Con quali parole descriverebbe l’attuale governo? Quale giudizio ha di esso?
«È il governo del commissariamento della politica nel nome dell’emergenza, guidato da quelli che un tempo avremmo chiamato oligarchia, ed è il più politico dei governi visto il suo orientamento nettamente confindustriale. Io ho molto rispetto per Draghi e con tutto il rispetto mi sento da tutt’altra parte rispetto al suo governo. Mi irrita, se posso aggiungere solo un pensierino più polemico, questo reiterare l’argomento del futuro dei giovani per ferire il presente degli anziani. Vorrei che qualcuno mi spiegasse qualche volta quali sono stati i benefici per le giovani generazioni della riforma previdenziale del ministro Fornero».
Che effetto le ha fatto la vicenda del Ddl Zan?

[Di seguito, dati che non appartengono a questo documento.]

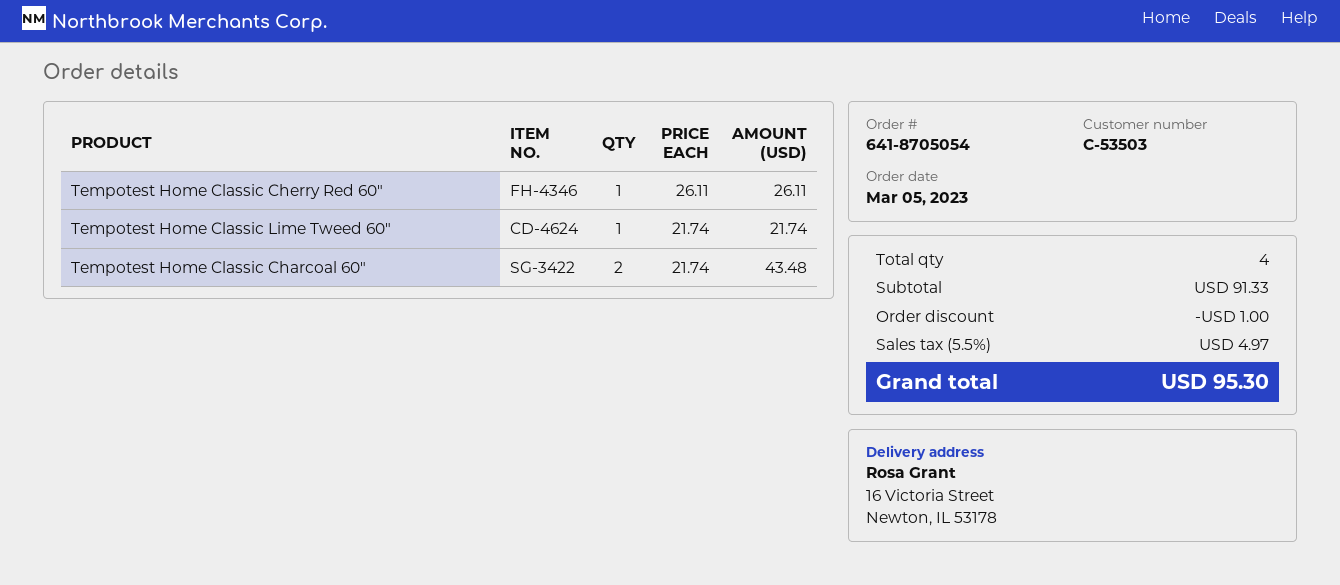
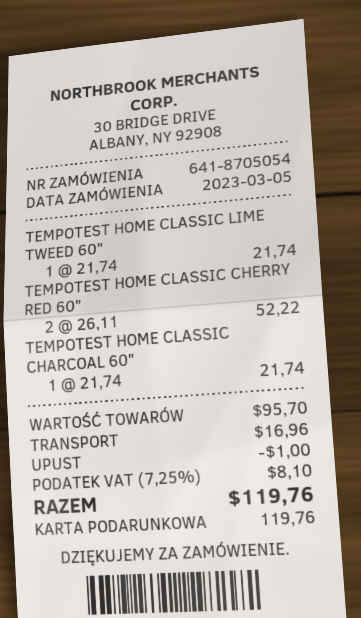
Tempotest Home Classic Cherry Red 60": 1 x 26.11 = 26.11 -> 2 x 26.11 = 52.22
Tempotest Home Classic Charcoal 60": 2 x 21.74 = 43.48 -> 1 x 21.74 = 21.74
subtotal: 91.33 -> 95.70
shipping: none -> 16.96
tax: 5.5% = 4.97 -> 7.25% = 8.10
total: 95.30 -> 119.76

«Un Senato degno dei “Carmina burana”, una scena grottesca e volgare, applaudivano alla bocciatura di una legge che parla di diritti. Davvero una schifezza che rivela le qualità di quel pezzo di Italietta illiberale e oscurantista che per un giorno pensa di festeggiare. Perché loro hanno vinto, ma solo lì dentro, nella cloaca del voto segreto. Ma nella società hanno perso. Perché la domanda di diritti e di protezione della dignità di tutte e tutti è travolgente e seppellirà quei sepolcri imbiancati».
C’è una parola che la spaventa particolarmente?
«Mi spaventano tutte le parole che nominano l’indifferenza, l’assuefazione all’orrore, la banalizzazione del male. Mi terrorizza l’ordinario, normale, burocratico convivere con la disumanità».